Mas o empenho numa real inserção na Igreja local não compete só vós Voluntários, mas também aos mesmos Organismos que são os imediatos responsáveis do envio. É necessário que também eles se tornem efectivos centros pastorais, que saibam animar com o genuíno espírito missionário os próprios membros.

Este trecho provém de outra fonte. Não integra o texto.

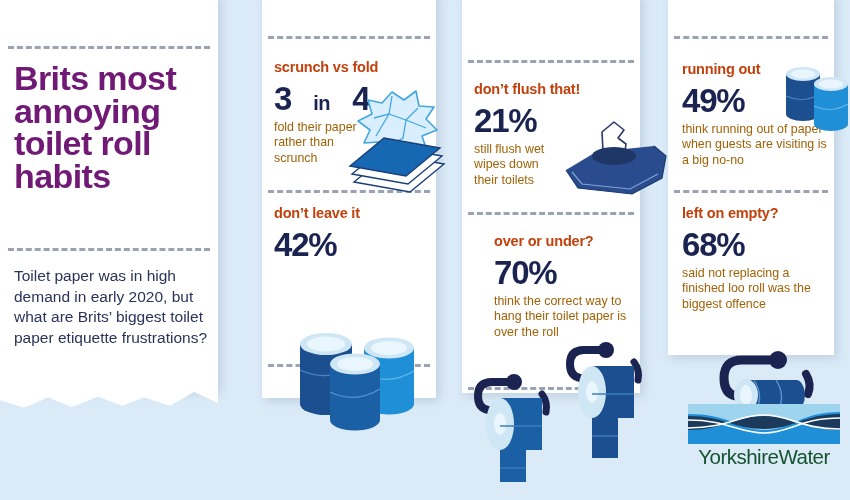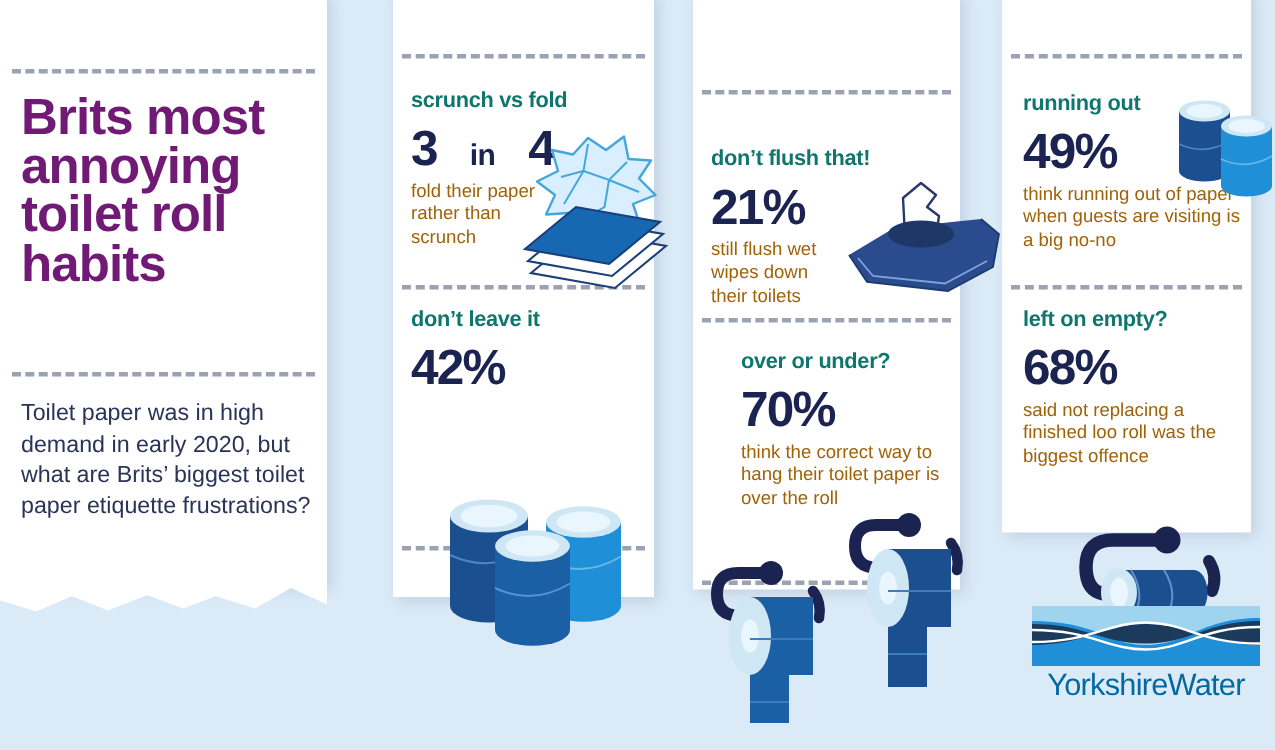--- a/index.html
+++ b/index.html
@@ -41,40 +41,40 @@
     font-size:34px;line-height:.96;font-weight:bold;
     letter-spacing:-.6px;color:#701a75;
   }
   .hero-body{
     position:absolute;left:14px;top:266px;width:196px;
     font-size:15.5px;line-height:1.33;color:#2b3358;
   }
 
   .stat{position:absolute;}
   .stat .label{
-    font-size:14.5px;font-weight:bold;color:#0f766e;
+    font-size:14.5px;font-weight:bold;color:#c2410c;
     letter-spacing:-.2px;margin:0 0 6px 0;line-height:1.1;
   }
   .stat .big{
     font-size:33px;font-weight:bold;color:#1b2450;
     letter-spacing:-1.2px;line-height:1;margin:0 0 5px 0;
   }
   .stat .big .sm{font-size:20px;letter-spacing:-.4px;}
   .stat .desc{
     font-size:12.4px;line-height:1.25;color:#a16207;
   }
 
   
   .ill{position:absolute;}
 
   
   .logo{position:absolute;left:688px;top:404px;width:152px;}
   .logo-wave{width:152px;height:40px;display:block;}
   .logo-text{
-    font-size:20.5px;color:#0369a1;letter-spacing:-.5px;
+    font-size:20.5px;color:#14532d;letter-spacing:-.5px;
     margin-top:1px;text-align:center;font-family:"Liberation Sans",sans-serif;
   }
 </style>
 </head>
 <body>
 
 <div class="stage">
 
   <div class="panel p1"></div>
   <div class="torn"></div>
@@ -137,21 +137,21 @@
     <ellipse cx="97" cy="26" rx="25" ry="10.5" fill="#cfe6f5"></ellipse>
     <ellipse cx="97" cy="26" rx="18" ry="7" fill="#eaf6fd"></ellipse>
     <path d="M72 52 q25 12 50 -3" stroke="#66b8e6" stroke-width="1.3" fill="none"></path>
 
     <path d="M38 42 v56 a25 10.5 0 0 0 50 0 v-56 Z" fill="#1b5fa4"></path>
     <ellipse cx="63" cy="42" rx="25" ry="10.5" fill="#cfe6f5"></ellipse>
     <ellipse cx="63" cy="42" rx="18" ry="7" fill="#eaf6fd"></ellipse>
     <path d="M38 70 q25 12 50 -3" stroke="#5a94cd" stroke-width="1.3" fill="none"></path>
   </svg>
 
-  <div class="stat" style="left:474px;top:82px;width:150px;margin-top:17px;">
+  <div class="stat" style="left:474px;top:82px;width:150px;">
     <div class="label">don’t flush that!</div>
     <div class="big">21%</div>
     <div class="desc" style="width:86px;">still flush wet wipes down their toilets</div>
   </div>
 
   <svg class="ill" style="left:562px;top:112px;" width="108" height="84" viewBox="0 0 108 84">
     <path d="M42 58 L40 20 L52 10 L62 18 L56 26 L64 32 L60 60 Z" fill="#ffffff" stroke="#2a3a66" stroke-width="1.6" stroke-linejoin="round"></path>
     <path d="M4 58 L34 40 L92 34 L104 44 L100 66 L70 82 L16 76 Z" fill="#2a4b8d"></path>
     <path d="M4 58 L16 76 L70 82 L100 66 L104 44 L92 34" fill="none" stroke="#1b3a70" stroke-width="1.2"></path>
     <path d="M10 60 L20 72 L68 77 L96 62" fill="none" stroke="#7fa6d8" stroke-width="1.2"></path>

A experiência do Voluntariado Cristão Internacional, assim compreendida, torna-se uma forma exigente de empenho cristão, que requer das pessoas que a empreendem sólida maturidade humana e cristã, vontade determinada e virtudes comprovadas. É uma responsabilidade, esta, que os Organismos, de que é composta a vossa Federação, devem advertir com plena consciência; de facto, a delicadeza da tarefa que os Voluntários devem desempenhar, as dificuldades que eles encontram nos vários ambientes em que vão actuar, os valores que devem testemunhar, as propostas e as mensagens que são chamados a transmitir requerem seriedade na selecção, cuidado na preparação e acompanhamento durante o serviço.

4. Caros Voluntários e Voluntárias, estou certo de que estudareis a fundo estes e outros problemas na vossa Assembleia Geral; ruas estou convicto de que sabereis resolver todas as dificuldades se alimentardes no vosso ânimo um grande amor e uma grande confiança no Senhor Jesus que vos chama e vos envia para a sua mística vinha (Mt. 21, 28). Da minha parte, asseguro-vos uma recordação particular nas minhas preces para que as vossas iniciativas venham a crescer em estímulo e em eficiência, como têm aumentado as necessidades das terras de Missão, e sejam para vós fonte de alegria e de copiosos méritos para o Céu.

Para tanto vos conforte a particular Bênção Apostólica, que de bom grado vos concedo, a vós aqui presentes e a todos os membros da vossa Federação.